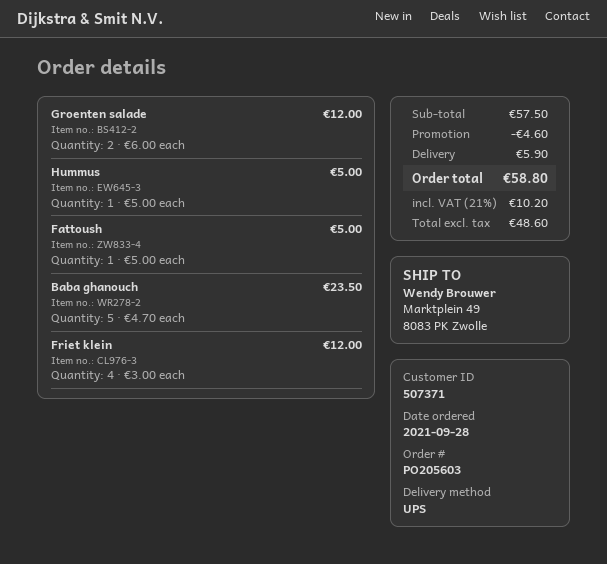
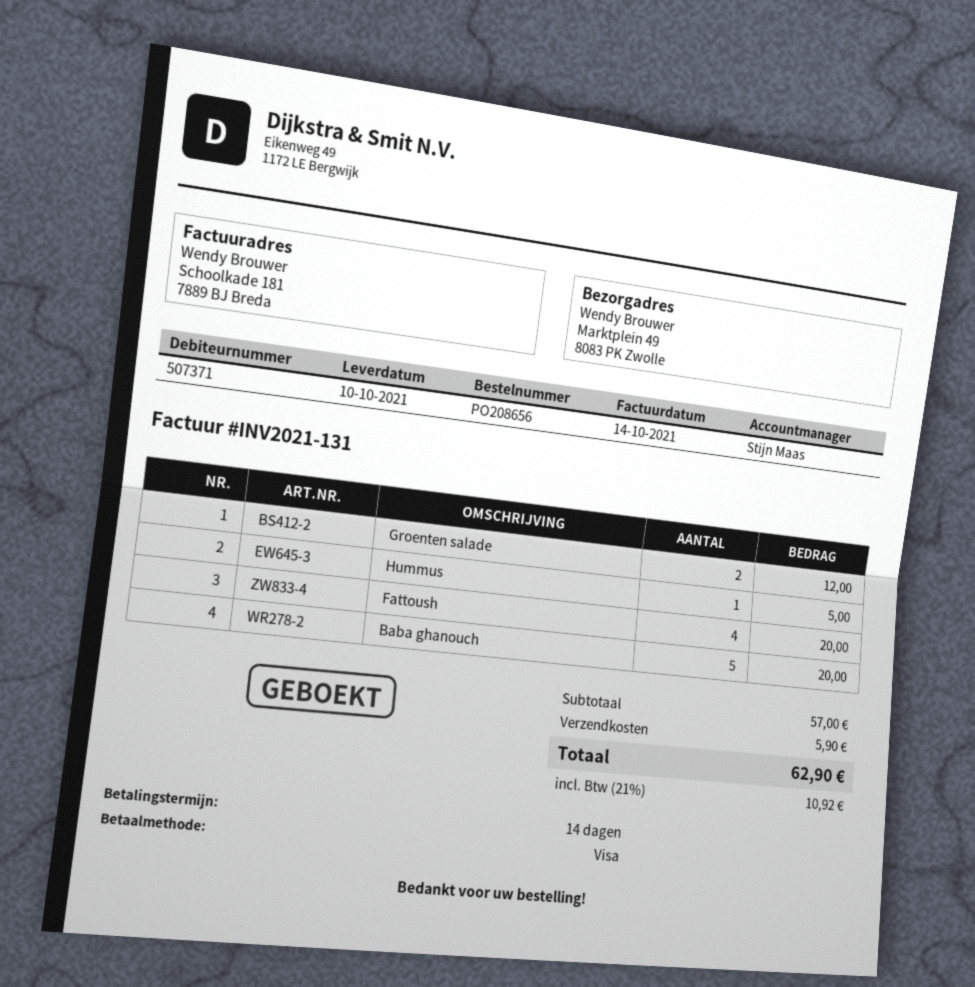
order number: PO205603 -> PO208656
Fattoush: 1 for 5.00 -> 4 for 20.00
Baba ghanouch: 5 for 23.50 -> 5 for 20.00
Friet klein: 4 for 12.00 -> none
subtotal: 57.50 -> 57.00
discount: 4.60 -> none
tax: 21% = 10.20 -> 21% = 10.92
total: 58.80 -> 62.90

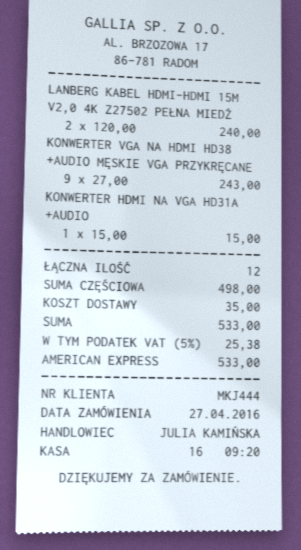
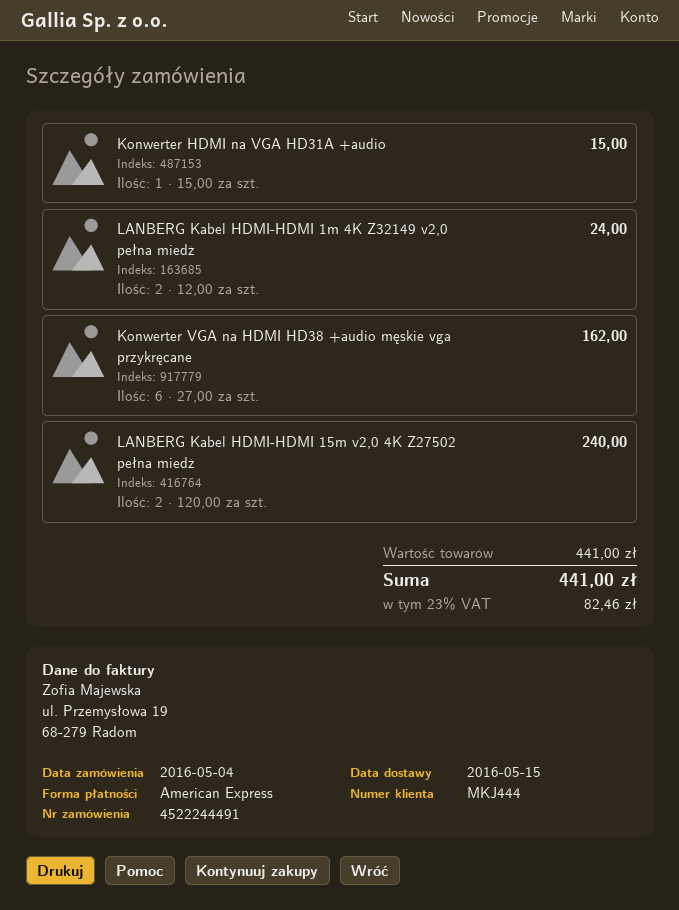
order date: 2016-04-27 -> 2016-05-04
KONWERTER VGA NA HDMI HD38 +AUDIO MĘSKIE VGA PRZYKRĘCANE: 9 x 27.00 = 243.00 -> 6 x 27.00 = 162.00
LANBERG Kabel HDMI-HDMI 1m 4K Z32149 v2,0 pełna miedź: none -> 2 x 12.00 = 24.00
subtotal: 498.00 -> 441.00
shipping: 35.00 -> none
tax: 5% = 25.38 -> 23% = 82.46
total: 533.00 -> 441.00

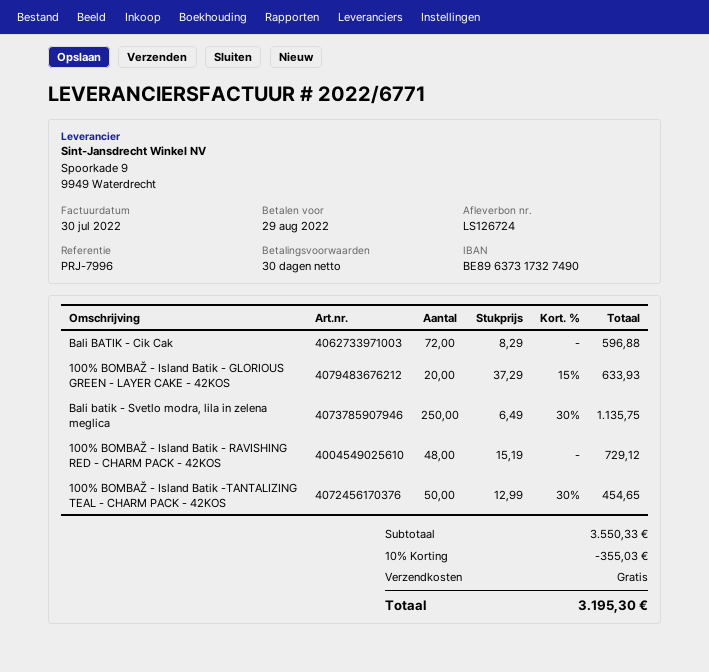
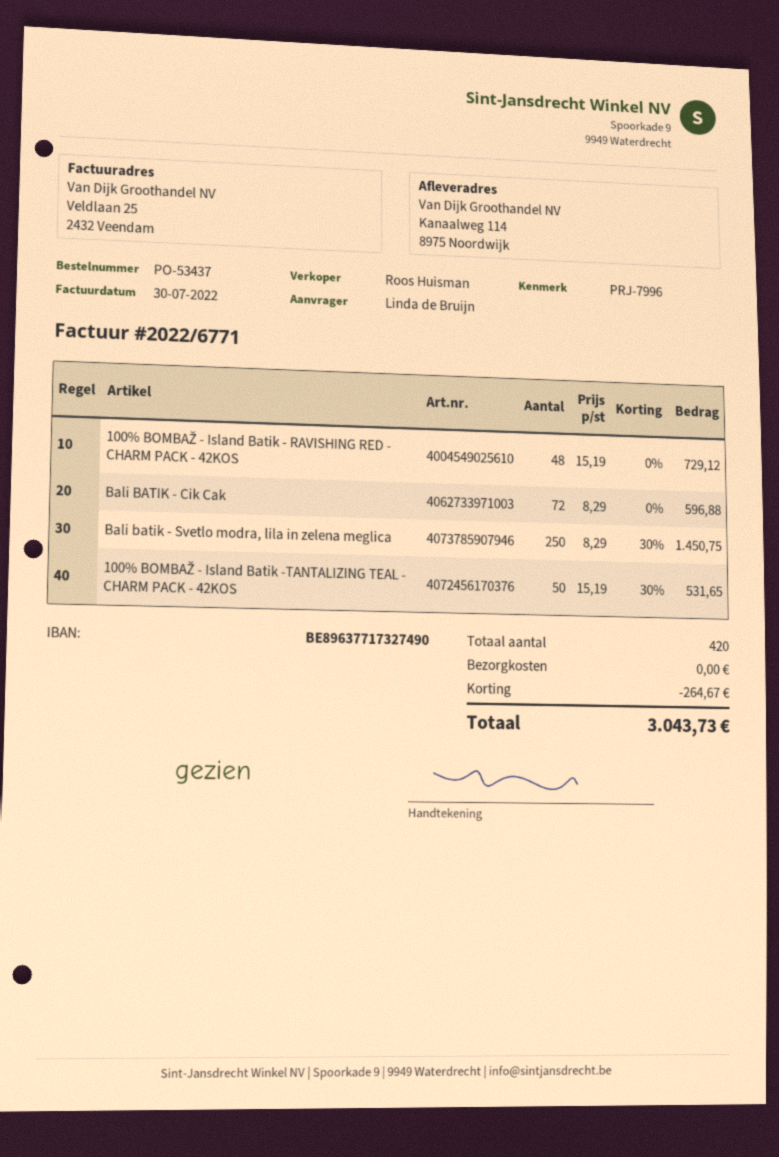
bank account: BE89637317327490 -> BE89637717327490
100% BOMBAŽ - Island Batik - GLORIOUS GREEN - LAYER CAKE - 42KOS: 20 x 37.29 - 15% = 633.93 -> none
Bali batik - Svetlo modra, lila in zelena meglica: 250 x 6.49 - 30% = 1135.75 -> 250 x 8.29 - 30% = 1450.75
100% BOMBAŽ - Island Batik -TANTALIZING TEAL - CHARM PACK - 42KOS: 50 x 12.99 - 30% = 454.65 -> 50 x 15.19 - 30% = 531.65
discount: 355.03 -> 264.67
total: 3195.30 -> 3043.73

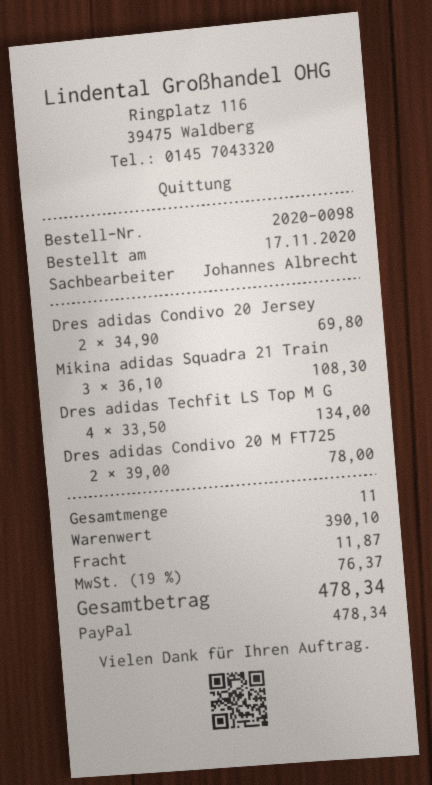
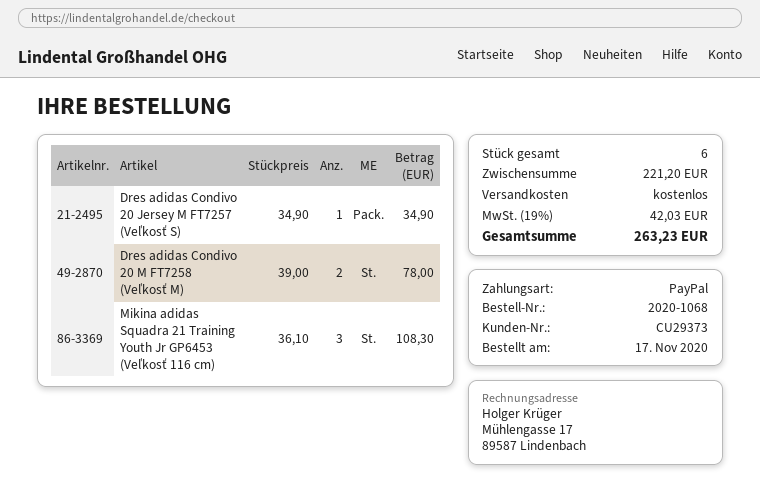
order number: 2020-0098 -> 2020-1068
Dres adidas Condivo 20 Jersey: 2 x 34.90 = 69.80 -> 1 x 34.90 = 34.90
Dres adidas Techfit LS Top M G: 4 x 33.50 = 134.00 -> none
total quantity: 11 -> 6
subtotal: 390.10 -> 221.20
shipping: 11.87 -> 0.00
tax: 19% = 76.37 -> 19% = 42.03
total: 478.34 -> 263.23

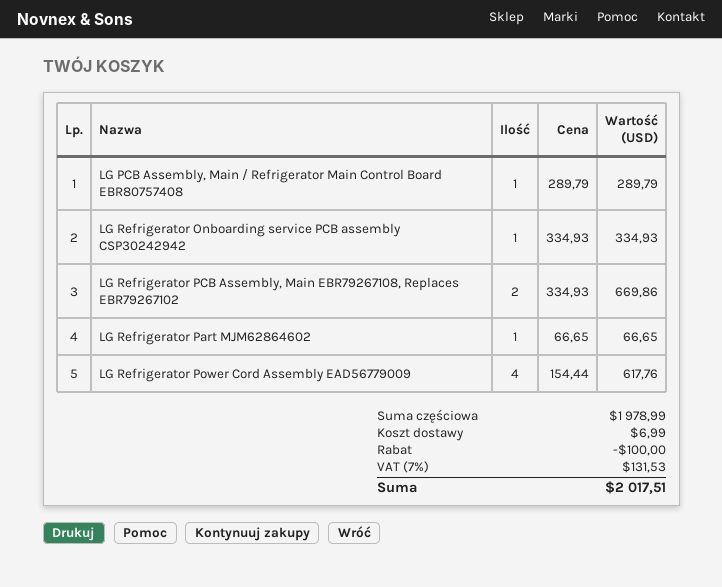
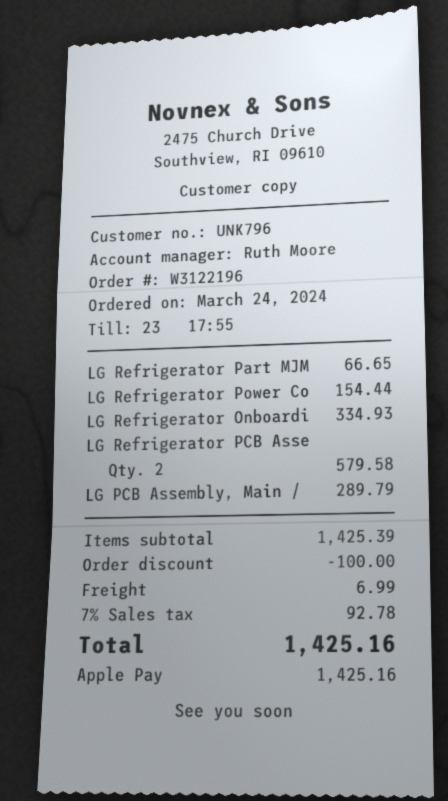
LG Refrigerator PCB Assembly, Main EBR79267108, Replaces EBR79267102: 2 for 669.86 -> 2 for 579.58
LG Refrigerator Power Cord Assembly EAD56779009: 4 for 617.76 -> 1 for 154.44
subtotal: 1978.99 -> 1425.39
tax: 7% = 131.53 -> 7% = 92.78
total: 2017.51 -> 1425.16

» **TASK DIRECTIONS**
The result should be an exact copy of the material, containing no pictures.

» **OUTPUT FOR THIS TASK**
order number: PO205603 -> PO208656
Fattoush: 1 for 5.00 -> 4 for 20.00
Baba ghanouch: 5 for 23.50 -> 5 for 20.00
Friet klein: 4 for 12.00 -> none
subtotal: 57.50 -> 57.00
discount: 4.60 -> none
tax: 21% = 10.20 -> 21% = 10.92
total: 58.80 -> 62.90

order date: 2016-04-27 -> 2016-05-04
KONWERTER VGA NA HDMI HD38 +AUDIO MĘSKIE VGA PRZYKRĘCANE: 9 x 27.00 = 243.00 -> 6 x 27.00 = 162.00
LANBERG Kabel HDMI-HDMI 1m 4K Z32149 v2,0 pełna miedź: none -> 2 x 12.00 = 24.00
subtotal: 498.00 -> 441.00
shipping: 35.00 -> none
tax: 5% = 25.38 -> 23% = 82.46
total: 533.00 -> 441.00

bank account: BE89637317327490 -> BE89637717327490
100% BOMBAŽ - Island Batik - GLORIOUS GREEN - LAYER CAKE - 42KOS: 20 x 37.29 - 15% = 633.93 -> none
Bali batik - Svetlo modra, lila in zelena meglica: 250 x 6.49 - 30% = 1135.75 -> 250 x 8.29 - 30% = 1450.75
100% BOMBAŽ - Island Batik -TANTALIZING TEAL - CHARM PACK - 42KOS: 50 x 12.99 - 30% = 454.65 -> 50 x 15.19 - 30% = 531.65
discount: 355.03 -> 264.67
total: 3195.30 -> 3043.73

order number: 2020-0098 -> 2020-1068
Dres adidas Condivo 20 Jersey: 2 x 34.90 = 69.80 -> 1 x 34.90 = 34.90
Dres adidas Techfit LS Top M G: 4 x 33.50 = 134.00 -> none
total quantity: 11 -> 6
subtotal: 390.10 -> 221.20
shipping: 11.87 -> 0.00
tax: 19% = 76.37 -> 19% = 42.03
total: 478.34 -> 263.23

LG Refrigerator PCB Assembly, Main EBR79267108, Replaces EBR79267102: 2 for 669.86 -> 2 for 579.58
LG Refrigerator Power Cord Assembly EAD56779009: 4 for 617.76 -> 1 for 154.44
subtotal: 1978.99 -> 1425.39
tax: 7% = 131.53 -> 7% = 92.78
total: 2017.51 -> 1425.16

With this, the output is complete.